# 3DMark03 system info error



## Sir B. Fannybottom (Sep 3, 2012)

Like the title says I get the error system info error when mark 03 launches, I've tried putting -nosysteminfo after the target but I just get another error saying "The name "C:\Program Files (x86)\Futuremark\3DMark03.exe"-nosysteminfo' specified in the target box is not valid. I've had this problem before, I just don't remember how I fixed it lol.

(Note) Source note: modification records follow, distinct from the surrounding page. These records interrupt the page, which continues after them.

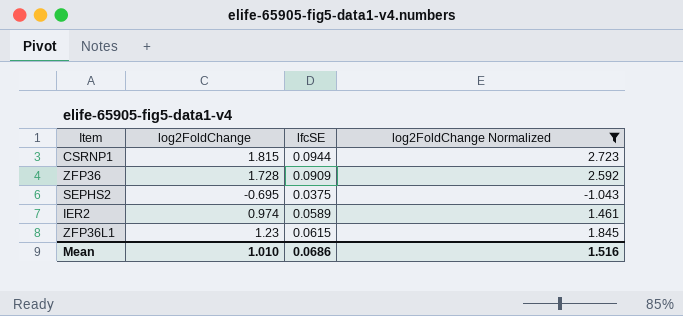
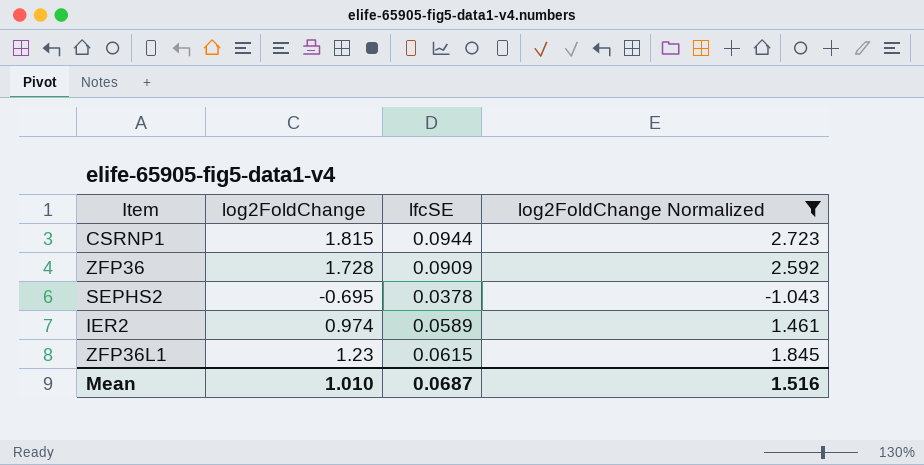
SEPHS2 | lfcSE: 0.0375 -> 0.0378
Mean | lfcSE: 0.0686 -> 0.0687

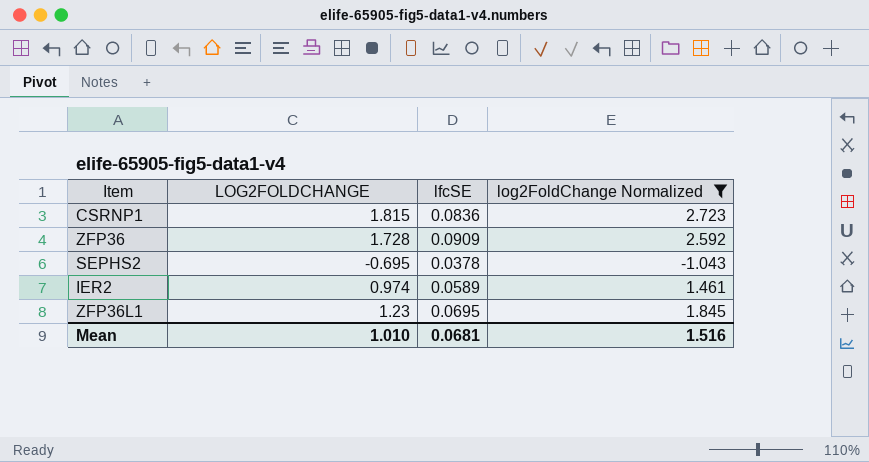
column name: log2FoldChange -> LOG2FOLDCHANGE
CSRNP1 | lfcSE: 0.0944 -> 0.0836
ZFP36L1 | lfcSE: 0.0615 -> 0.0695
Mean | lfcSE: 0.0687 -> 0.0681

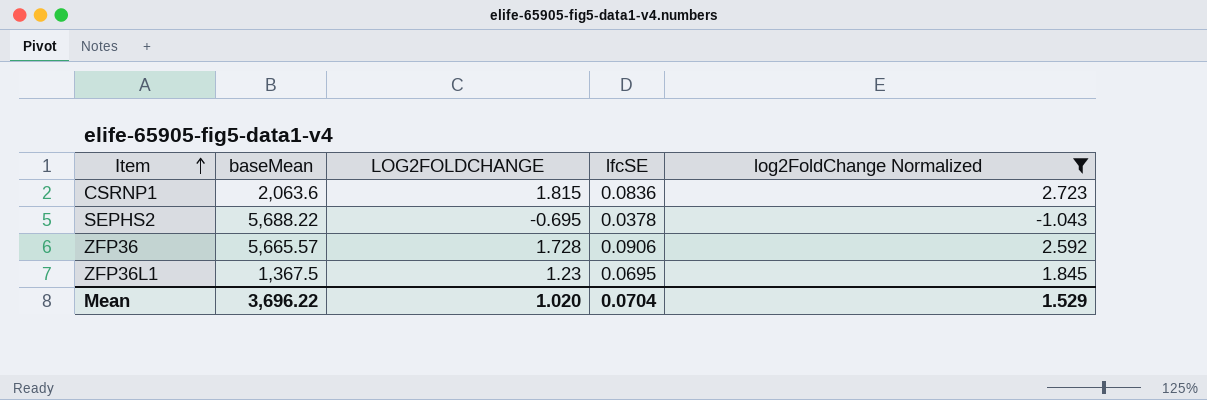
row order: none -> Item ascending
column baseMean | position: none -> 2
row IER2: 0.974 | 0.0589 | 1.461 -> none
ZFP36 | lfcSE: 0.0909 -> 0.0906
Mean | LOG2FOLDCHANGE: 1.010 -> 1.020
Mean | lfcSE: 0.0681 -> 0.0704
Mean | log2FoldChange Normalized: 1.516 -> 1.529

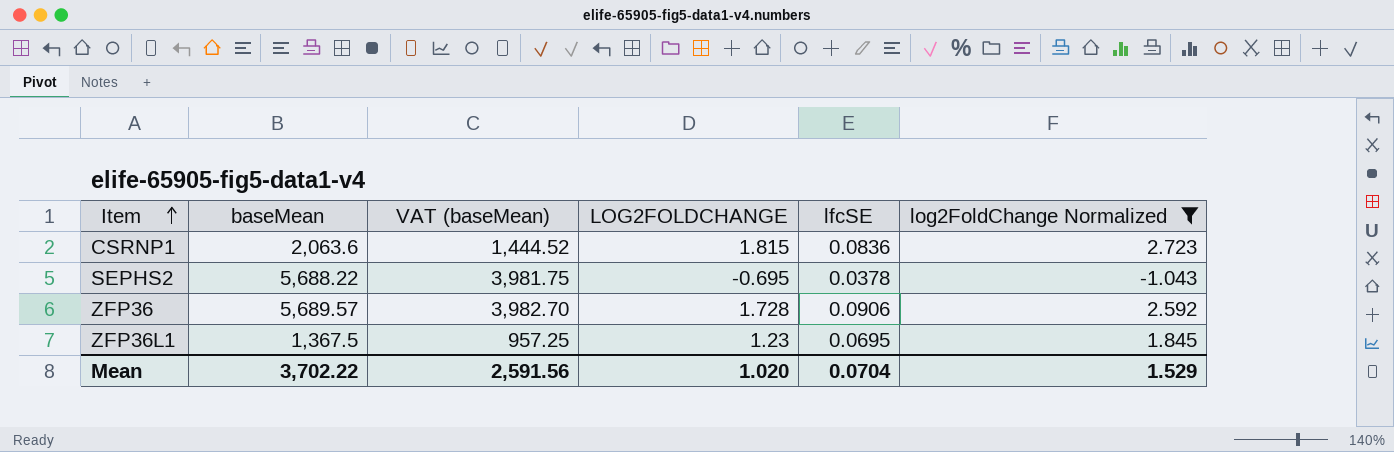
column VAT (baseMean) | formula: none -> [baseMean] * 0.7
ZFP36 | baseMean: 5,665.57 -> 5,689.57
Mean | baseMean: 3,696.22 -> 3,702.22

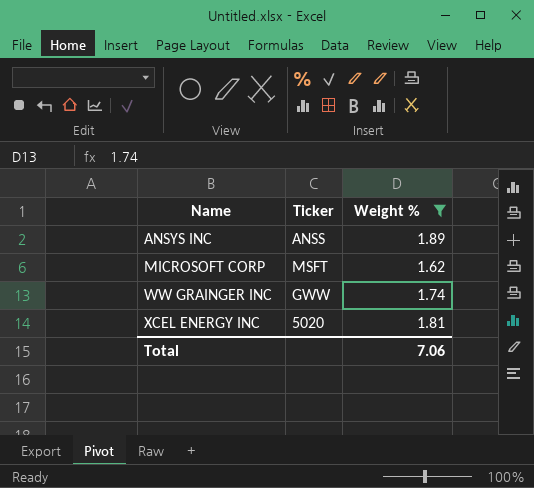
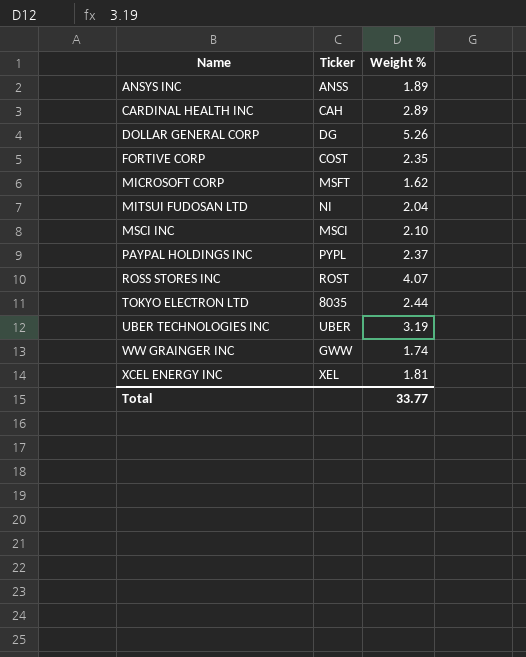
filter: Weight % <= 1.89 -> none
XCEL ENERGY INC | Ticker: 5020 -> XEL
Total | Weight %: 7.06 -> 33.77

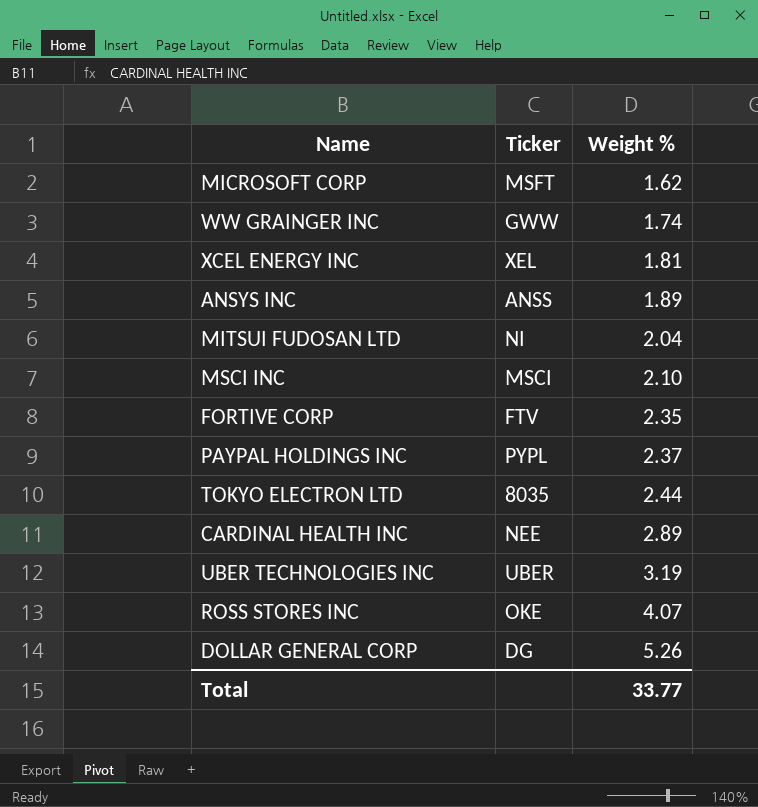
row order: Name ascending -> Weight % ascending
FORTIVE CORP | Ticker: COST -> FTV
CARDINAL HEALTH INC | Ticker: CAH -> NEE
ROSS STORES INC | Ticker: ROST -> OKE

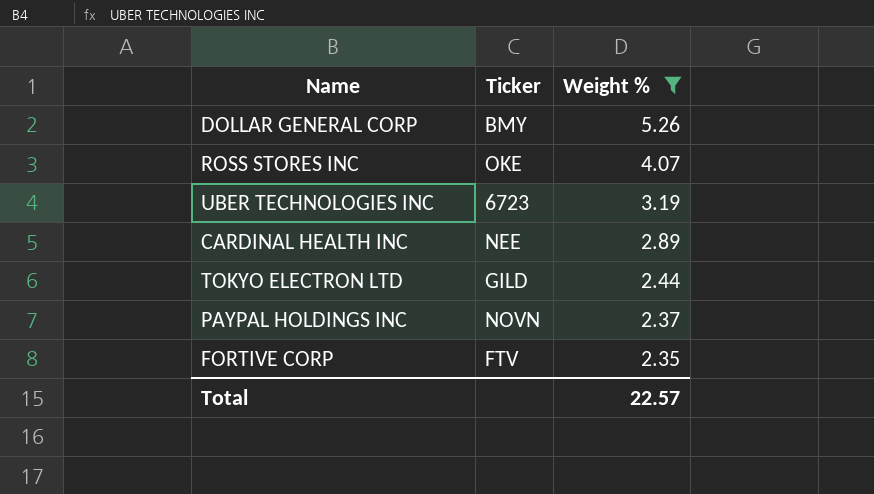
filter: none -> Weight % >= 2.35
row order: Weight % ascending -> Weight % descending
DOLLAR GENERAL CORP | Ticker: DG -> BMY
UBER TECHNOLOGIES INC | Ticker: UBER -> 6723
TOKYO ELECTRON LTD | Ticker: 8035 -> GILD
PAYPAL HOLDINGS INC | Ticker: PYPL -> NOVN
Total | Weight %: 33.77 -> 22.57

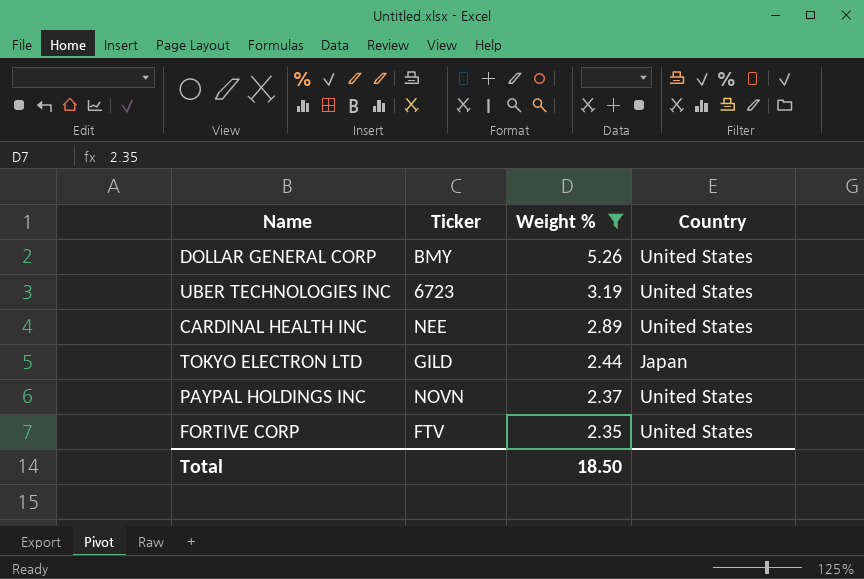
column Country | position: none -> 4
row ROSS STORES INC: OKE | 4.07 -> none
Total | Weight %: 22.57 -> 18.50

The problem has been fixed



okidna said:


> Try download and install this : http://www.futuremark.com/downloads/Futuremark_SystemInfo_v4110_installer.exe
> 
> Don't forget to remove the "-nosysteminfo".


----------



## Phusius (Sep 3, 2012)

you will score to high with those system specs, so if your trying for the 7990 just forget it


----------



## Sir B. Fannybottom (Sep 3, 2012)

Phusius said:


> you will score to high with those system specs, so if your trying for the 7990 just forget it



I've got something planned, don't you worry


----------



## Maban (Sep 3, 2012)

Phusius said:


> you will score to high with those system specs, so if your trying for the 7990 just forget it



Choice of hardware is only a small factor in getting a low score. I used a Q9550 and a GTX 470 to get a score of 5.


----------



## okidna (Sep 3, 2012)

Try download and install this : http://www.futuremark.com/downloads/Futuremark_SystemInfo_v4110_installer.exe

Don't forget to remove the "-nosysteminfo".


----------



## Sir B. Fannybottom (Sep 3, 2012)

okidna said:


> Try download and install this : http://www.futuremark.com/downloads/Futuremark_SystemInfo_v4110_installer.exe
> 
> Don't forget to remove the "-nosysteminfo".



Yup that worked, thanks! I'll that to the OP incase anyone else has this problem


----------



## W1zzard (Sep 3, 2012)

you need to put the parameter before the last "

"C:\Program Files (x86)\Futuremark\3DMark03.exe -nosysteminfo"

actually not sure. try a few variants, you got the basic idea right


----------